The parameter $n$ is given, so wrt this the distribution is a conditional probability and we can write $$ P\left( {s\,\left| {\,n} \right.} \right) = \left( \matrix{ n \cr s \cr} \right)p^{\,s} q^{\,n - s} = {{P\left( {s \wedge n} \right)} \over {P(n)}} $$

We want to determine the complementary conditional probability $$ P\left( {n\,\left| {\,s} \right.} \right) = {{P\left( {s \wedge n} \right)} \over {P(s)}} $$ which is a totally licit question, provided that we know $P(n)$.

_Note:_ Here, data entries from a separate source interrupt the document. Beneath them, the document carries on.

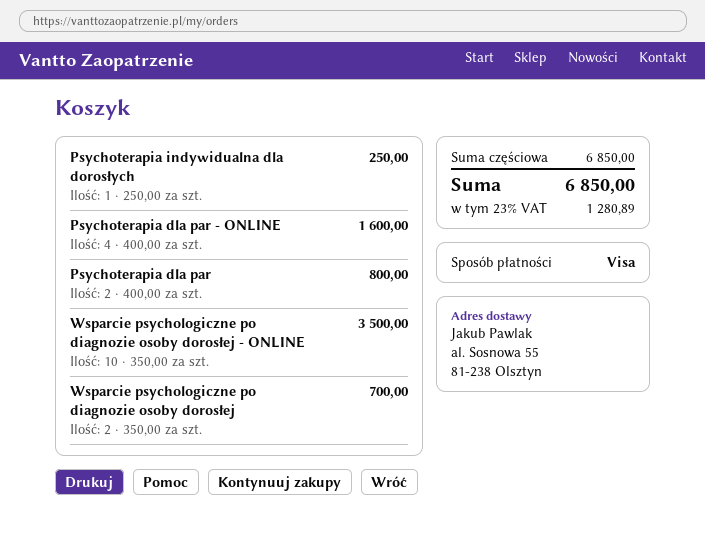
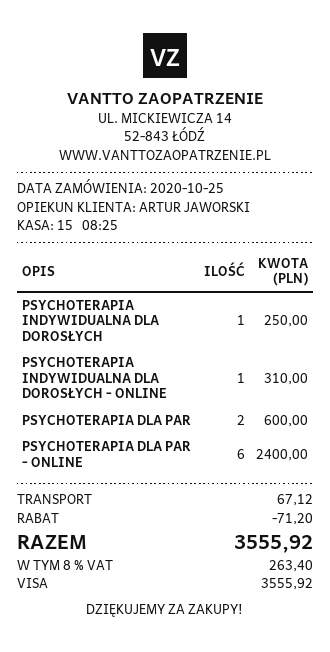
Psychoterapia dla par - ONLINE: 4 for 1600.00 -> 6 for 2400.00
Psychoterapia dla par: 2 for 800.00 -> 2 for 600.00
Wsparcie psychologiczne po diagnozie osoby dorosłej - ONLINE: 10 for 3500.00 -> none
Wsparcie psychologiczne po diagnozie osoby dorosłej: 2 for 700.00 -> none
PSYCHOTERAPIA INDYWIDUALNA DLA DOROSŁYCH - ONLINE: none -> 1 for 310.00
discount: none -> 71.20
shipping: none -> 67.12
tax: 23% = 1280.89 -> 8% = 263.40
total: 6850.00 -> 3555.92

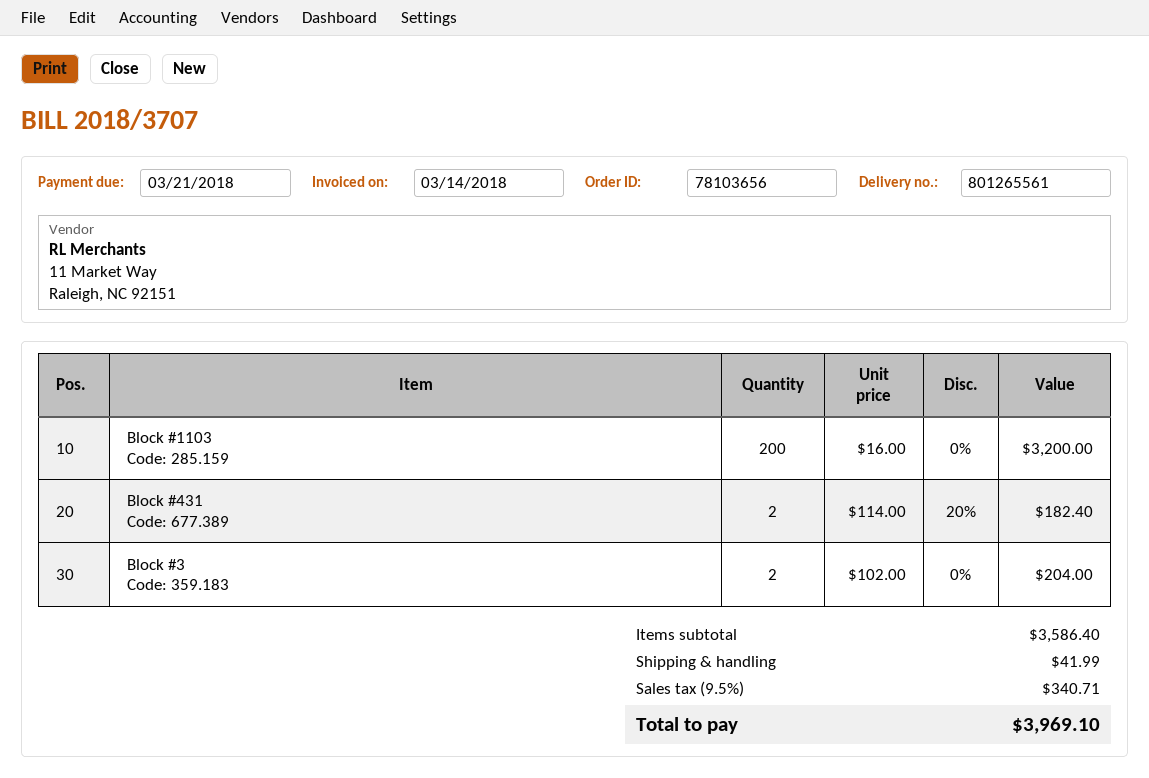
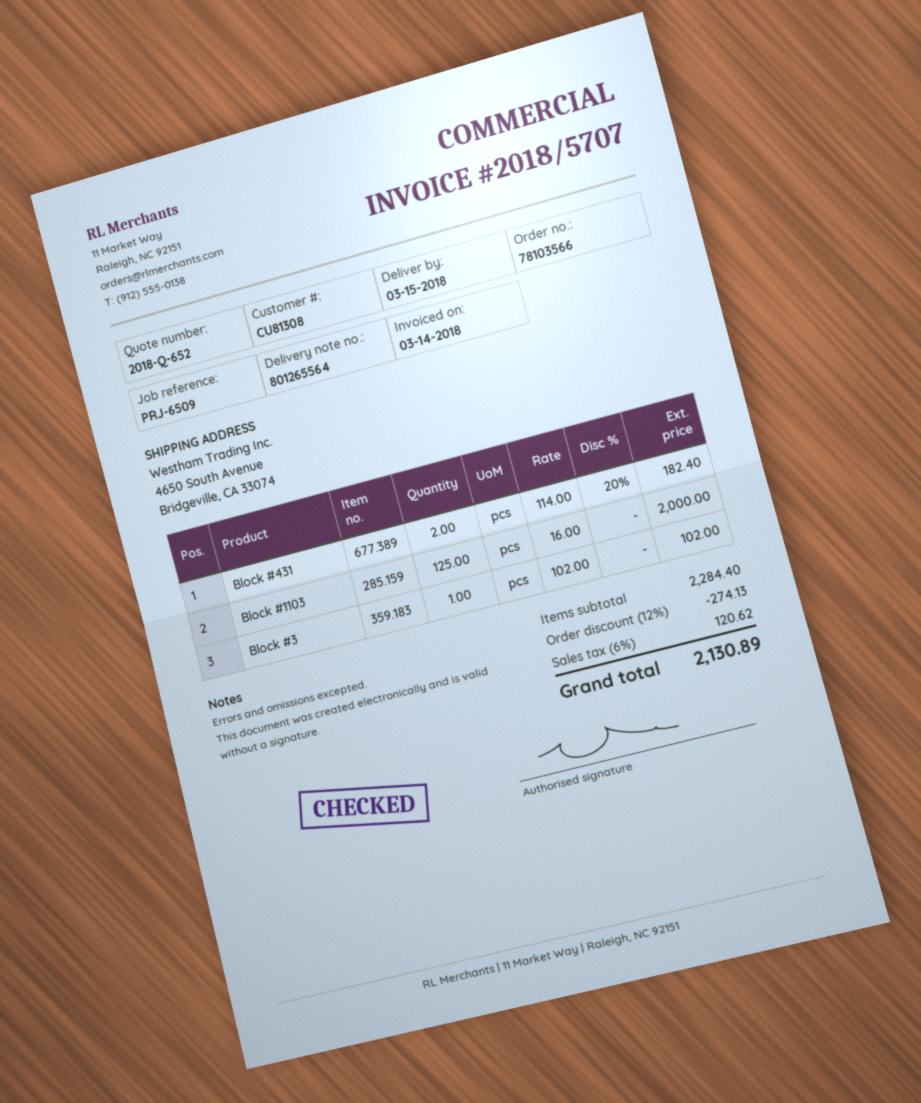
order number: 78103656 -> 78103566
delivery note number: 801265561 -> 801265564
invoice number: 2018/3707 -> 2018/5707
Block #1103: 200 x 16.00 = 3200.00 -> 125 x 16.00 = 2000.00
Block #3: 2 x 102.00 = 204.00 -> 1 x 102.00 = 102.00
subtotal: 3586.40 -> 2284.40
discount: none -> 12% = 274.13
shipping: 41.99 -> none
tax: 9.5% = 340.71 -> 6% = 120.62
total: 3969.10 -> 2130.89

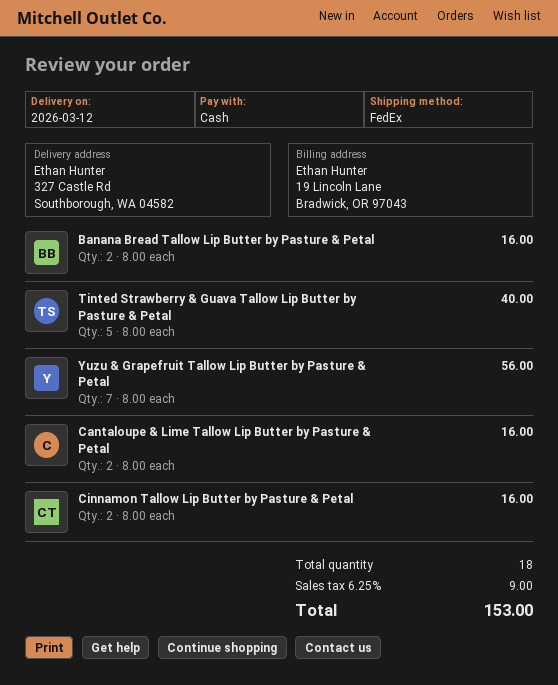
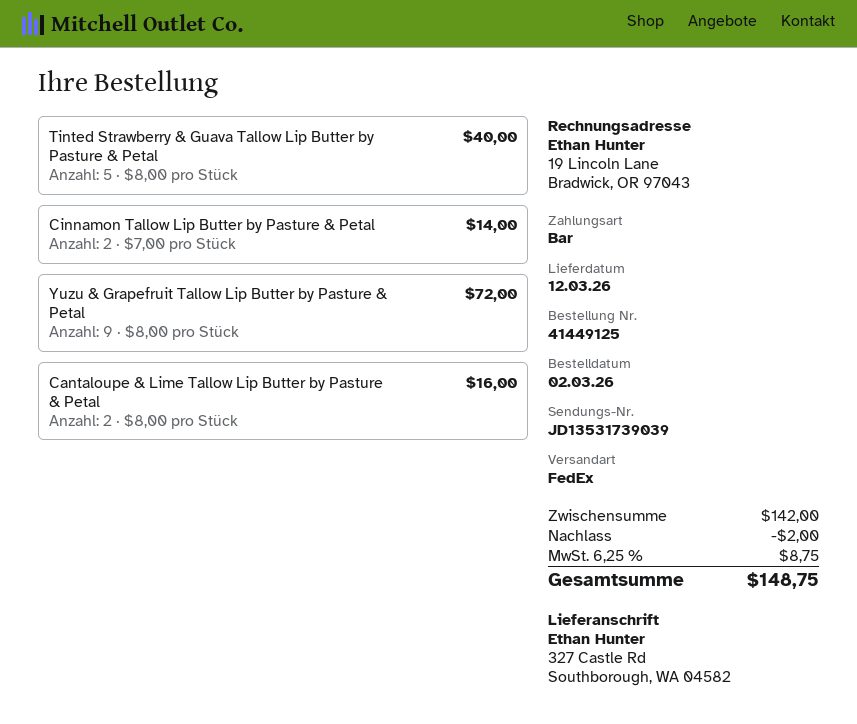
Banana Bread Tallow Lip Butter by Pasture & Petal: 2 x 8.00 = 16.00 -> none
Yuzu & Grapefruit Tallow Lip Butter by Pasture & Petal: 7 x 8.00 = 56.00 -> 9 x 8.00 = 72.00
Cinnamon Tallow Lip Butter by Pasture & Petal: 2 x 8.00 = 16.00 -> 2 x 7.00 = 14.00
discount: none -> 2.00
tax: 6.25% = 9.00 -> 6.25% = 8.75
total: 153.00 -> 148.75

Assume that $n$ is uniformly distributed over the interval $[0,N]$.
Thus $P(n)= 1/(N+1)$, and we get $$ P\left( {s \wedge n} \right) = {{\left[ {0 \le n \le N} \right]} \over {N + 1}}\binom{n}{s}p^{\,s} q^{\,n - s} $$ where $[P]$ denotes the Iverson bracket

Note that the sum of the bivariate distribution $$ \eqalign{ & \sum\limits_{0\, \le \,n\,\left( { \le \,N} \right)} {\sum\limits_{0\, \le \,s\,\left( { \le \,n} \right)} {P\left( {s \wedge n} \right)} } = {1 \over {N + 1}}\sum\limits_{0\, \le \,n\,\left( { \le \,N} \right)} {\left[ {0 \le n \le N} \right]\sum\limits_{0\, \le \,s\,\left( { \le \,n} \right)} { \binom{n}{s} p^{\,s} q^{\,n - s} } } = \cr & = {1 \over {N + 1}}\sum\limits_{0\, \le \,n\,\left( { \le \,N} \right)} {\left[ {0 \le n \le N} \right]} = 1 \cr} $$ correctly checks to be $1$.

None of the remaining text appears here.